Flashback trojan targeting OS X shuns virtual machines

Rob Moir

It's arguably being caused by poor security in Flash in the sense that updates are released very frequently and in an extremely unstructured manner, making it both a habit to install adobe updates all the time and also rather difficult to tell whether something is genuine or not (for example, if you go to a flash-heavy site like youtube with an old version of flash installed then you'll be prompted within the flash components on that site to install an update just by "clicking here". How does that possibly help end users learn about good security habits?

Amazon accepts Kindle Fire will be rooted

Rob Moir
Thumb Down

Actually you're comparing the cost of the ad supported model in the states to the non-add supported model we're getting here.

But do carry on, why let facts get in the way of your opinion?

HP dumps Apotheker for Whitman

Rob Moir

I know what you mean. She may turn out to be fantastic for the job, and I hope so because they need some stability there, but the idea that she once purchased a lot of computers on, i mean for Ebay isn't much of a justification.

Maybe she'll buy skype from MS. How is HP's comms portfolio?

Malware burrows deep into computer BIOS to escape AV

Rob Moir
Alert

CIH and the BIOS

Just to be clear, CIH didn't attempt to "infect" a computer's BIOS, just trash it.

This might sound like "much the same thing" to some people, but in reality its very difficult. Being able to infect the computer firmware with code that will execute and infect files on the hard disk at each boot has always been one of the virus "holy grails".

Microsoft cites 'security' for TechNet suspension

Rob Moir

ranting

Sounds more like another reason for a Linux fanatic to rant about how evil windows is to me. It isn't like your complaint has any relationship with the article.

Help!
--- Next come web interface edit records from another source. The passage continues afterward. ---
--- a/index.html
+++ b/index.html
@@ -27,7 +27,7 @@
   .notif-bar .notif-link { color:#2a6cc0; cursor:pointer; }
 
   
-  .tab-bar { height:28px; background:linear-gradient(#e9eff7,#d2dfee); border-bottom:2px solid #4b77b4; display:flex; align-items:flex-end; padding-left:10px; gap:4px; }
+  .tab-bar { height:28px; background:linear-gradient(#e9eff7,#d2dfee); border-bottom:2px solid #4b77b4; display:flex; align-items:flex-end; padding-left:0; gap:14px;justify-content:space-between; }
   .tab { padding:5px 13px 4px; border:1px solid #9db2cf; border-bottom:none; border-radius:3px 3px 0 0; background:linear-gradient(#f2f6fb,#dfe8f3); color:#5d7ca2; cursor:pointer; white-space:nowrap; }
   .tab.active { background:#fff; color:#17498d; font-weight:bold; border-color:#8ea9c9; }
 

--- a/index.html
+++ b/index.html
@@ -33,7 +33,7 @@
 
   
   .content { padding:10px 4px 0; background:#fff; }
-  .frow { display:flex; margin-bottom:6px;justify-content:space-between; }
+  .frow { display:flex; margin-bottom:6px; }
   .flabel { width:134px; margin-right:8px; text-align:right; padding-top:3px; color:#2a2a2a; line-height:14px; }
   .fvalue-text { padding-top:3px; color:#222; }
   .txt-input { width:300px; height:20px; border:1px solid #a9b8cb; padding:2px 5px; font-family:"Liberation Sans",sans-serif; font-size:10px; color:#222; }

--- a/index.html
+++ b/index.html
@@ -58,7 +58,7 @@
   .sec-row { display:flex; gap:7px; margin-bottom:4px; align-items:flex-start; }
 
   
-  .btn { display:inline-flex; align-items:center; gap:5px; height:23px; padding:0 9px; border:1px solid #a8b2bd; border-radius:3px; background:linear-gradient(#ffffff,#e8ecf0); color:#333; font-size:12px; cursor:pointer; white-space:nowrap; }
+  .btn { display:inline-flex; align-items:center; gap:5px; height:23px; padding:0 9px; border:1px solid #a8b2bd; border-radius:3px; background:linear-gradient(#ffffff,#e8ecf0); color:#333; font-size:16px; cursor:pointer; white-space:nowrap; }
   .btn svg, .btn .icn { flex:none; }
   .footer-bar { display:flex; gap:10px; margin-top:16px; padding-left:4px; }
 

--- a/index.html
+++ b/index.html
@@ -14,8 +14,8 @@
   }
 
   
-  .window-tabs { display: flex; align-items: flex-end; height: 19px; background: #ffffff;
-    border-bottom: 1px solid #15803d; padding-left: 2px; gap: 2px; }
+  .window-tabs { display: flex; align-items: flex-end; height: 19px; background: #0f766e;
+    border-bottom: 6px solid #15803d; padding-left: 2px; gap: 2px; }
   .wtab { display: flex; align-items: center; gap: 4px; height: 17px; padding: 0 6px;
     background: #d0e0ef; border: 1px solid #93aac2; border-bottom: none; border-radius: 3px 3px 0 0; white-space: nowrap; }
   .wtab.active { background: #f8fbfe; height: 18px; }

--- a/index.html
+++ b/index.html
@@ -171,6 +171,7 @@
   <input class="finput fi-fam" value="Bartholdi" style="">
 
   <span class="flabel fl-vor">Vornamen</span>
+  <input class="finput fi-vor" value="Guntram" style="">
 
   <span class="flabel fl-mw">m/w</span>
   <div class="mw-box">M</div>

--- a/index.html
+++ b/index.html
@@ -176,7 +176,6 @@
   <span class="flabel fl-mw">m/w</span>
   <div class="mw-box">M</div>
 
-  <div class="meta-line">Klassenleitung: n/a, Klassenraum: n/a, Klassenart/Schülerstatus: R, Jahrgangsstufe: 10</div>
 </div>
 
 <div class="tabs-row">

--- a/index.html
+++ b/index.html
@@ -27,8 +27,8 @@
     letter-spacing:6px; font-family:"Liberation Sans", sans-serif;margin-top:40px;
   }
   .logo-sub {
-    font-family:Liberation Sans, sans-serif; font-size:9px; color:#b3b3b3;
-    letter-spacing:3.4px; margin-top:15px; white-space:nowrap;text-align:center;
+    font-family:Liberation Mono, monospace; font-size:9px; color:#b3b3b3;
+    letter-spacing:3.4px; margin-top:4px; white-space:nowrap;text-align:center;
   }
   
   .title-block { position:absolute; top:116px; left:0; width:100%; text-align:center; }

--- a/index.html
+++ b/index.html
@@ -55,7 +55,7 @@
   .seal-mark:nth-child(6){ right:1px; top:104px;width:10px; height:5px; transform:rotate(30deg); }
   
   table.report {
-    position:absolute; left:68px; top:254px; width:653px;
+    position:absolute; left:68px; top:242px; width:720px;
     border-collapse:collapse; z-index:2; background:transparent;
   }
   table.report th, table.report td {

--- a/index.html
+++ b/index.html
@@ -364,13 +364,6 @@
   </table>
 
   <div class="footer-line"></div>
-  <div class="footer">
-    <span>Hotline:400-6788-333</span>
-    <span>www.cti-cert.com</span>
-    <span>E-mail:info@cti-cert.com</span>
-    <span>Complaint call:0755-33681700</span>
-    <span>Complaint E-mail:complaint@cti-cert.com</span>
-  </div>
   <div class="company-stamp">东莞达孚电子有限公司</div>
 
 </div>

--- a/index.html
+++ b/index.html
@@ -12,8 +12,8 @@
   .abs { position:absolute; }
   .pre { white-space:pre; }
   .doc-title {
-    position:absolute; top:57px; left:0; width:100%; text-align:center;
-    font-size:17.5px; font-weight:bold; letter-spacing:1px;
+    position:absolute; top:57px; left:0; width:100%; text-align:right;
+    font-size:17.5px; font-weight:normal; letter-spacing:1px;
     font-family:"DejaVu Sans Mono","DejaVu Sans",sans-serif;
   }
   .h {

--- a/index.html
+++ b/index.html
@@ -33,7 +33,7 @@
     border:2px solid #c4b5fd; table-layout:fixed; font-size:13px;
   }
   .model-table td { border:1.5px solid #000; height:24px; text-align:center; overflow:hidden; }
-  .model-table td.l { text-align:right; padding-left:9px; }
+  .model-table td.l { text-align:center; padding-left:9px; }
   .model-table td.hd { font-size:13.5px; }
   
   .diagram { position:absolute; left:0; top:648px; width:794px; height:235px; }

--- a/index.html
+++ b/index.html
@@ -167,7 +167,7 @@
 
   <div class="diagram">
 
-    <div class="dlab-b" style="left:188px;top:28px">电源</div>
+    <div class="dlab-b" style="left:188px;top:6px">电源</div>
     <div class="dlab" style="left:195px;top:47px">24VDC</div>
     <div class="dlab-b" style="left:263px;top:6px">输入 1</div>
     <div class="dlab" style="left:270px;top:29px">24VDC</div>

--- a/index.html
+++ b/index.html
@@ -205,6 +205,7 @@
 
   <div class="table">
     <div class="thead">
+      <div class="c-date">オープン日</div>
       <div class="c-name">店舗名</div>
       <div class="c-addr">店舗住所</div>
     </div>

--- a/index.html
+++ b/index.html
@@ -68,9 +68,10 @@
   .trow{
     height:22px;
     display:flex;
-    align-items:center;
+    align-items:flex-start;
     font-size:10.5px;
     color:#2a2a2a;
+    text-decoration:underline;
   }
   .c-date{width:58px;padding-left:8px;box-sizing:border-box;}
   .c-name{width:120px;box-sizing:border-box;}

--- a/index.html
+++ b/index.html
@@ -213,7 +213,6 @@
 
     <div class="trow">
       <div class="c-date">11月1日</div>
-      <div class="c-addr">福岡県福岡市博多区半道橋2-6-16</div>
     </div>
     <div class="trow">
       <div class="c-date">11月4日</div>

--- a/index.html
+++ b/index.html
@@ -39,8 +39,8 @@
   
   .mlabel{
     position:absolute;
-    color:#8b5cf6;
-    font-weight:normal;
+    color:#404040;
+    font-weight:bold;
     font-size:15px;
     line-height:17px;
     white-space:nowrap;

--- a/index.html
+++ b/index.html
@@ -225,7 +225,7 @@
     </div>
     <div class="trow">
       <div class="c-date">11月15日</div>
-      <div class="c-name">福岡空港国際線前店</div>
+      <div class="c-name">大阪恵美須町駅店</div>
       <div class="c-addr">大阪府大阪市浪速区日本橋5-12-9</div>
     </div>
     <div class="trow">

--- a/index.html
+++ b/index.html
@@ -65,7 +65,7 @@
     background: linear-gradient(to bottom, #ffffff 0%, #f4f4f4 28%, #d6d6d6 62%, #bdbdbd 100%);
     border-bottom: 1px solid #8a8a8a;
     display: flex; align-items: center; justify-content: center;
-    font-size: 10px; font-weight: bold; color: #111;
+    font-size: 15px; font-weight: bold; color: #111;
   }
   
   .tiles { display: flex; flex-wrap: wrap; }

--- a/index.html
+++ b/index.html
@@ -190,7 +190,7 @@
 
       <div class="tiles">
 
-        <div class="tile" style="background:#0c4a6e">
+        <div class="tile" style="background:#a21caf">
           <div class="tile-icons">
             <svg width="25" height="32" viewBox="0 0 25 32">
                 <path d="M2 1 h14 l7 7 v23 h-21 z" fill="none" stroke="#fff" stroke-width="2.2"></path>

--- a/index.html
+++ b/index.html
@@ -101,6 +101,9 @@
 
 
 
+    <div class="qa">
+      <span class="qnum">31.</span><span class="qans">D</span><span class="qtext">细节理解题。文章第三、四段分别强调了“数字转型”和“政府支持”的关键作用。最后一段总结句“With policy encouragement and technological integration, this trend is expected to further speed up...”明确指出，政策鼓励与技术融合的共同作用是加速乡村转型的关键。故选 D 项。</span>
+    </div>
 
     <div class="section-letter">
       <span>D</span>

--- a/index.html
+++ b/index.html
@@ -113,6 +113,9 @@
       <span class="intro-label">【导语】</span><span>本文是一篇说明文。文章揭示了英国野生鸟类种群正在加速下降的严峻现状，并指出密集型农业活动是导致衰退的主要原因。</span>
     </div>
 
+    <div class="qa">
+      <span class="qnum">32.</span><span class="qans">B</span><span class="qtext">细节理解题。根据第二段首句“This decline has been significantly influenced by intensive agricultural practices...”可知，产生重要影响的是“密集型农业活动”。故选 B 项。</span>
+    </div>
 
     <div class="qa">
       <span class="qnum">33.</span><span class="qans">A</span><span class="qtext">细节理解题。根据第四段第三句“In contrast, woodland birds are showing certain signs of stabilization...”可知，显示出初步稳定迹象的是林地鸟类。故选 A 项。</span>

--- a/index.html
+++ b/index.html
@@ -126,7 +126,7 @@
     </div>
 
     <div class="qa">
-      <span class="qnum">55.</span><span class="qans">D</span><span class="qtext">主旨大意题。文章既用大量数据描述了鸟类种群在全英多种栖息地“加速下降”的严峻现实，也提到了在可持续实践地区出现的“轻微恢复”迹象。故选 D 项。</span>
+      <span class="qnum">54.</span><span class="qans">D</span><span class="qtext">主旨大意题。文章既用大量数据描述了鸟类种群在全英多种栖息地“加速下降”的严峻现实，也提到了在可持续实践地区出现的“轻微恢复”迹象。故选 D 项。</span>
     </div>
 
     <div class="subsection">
My Exchange server just rebooted

Rob Moir

Fair enough

but as a point of interest, I've had the exact same amount of problems with exchange corruption.

The point, from my experience, is not that exchange is especially unreliable or prone to corruption but that no matter what product you prefer, no matter how carefully you set it up and manage it, sooner or later weird crap can and will happen.

Firefox web 3D engine fosters image theft bug

Rob Moir

Read the article carefully

Microsoft didn't find the vulnerabilites - they produced a "general" report suggesting the tech would be vulnerable. Someone else found the actual vulnerabilities.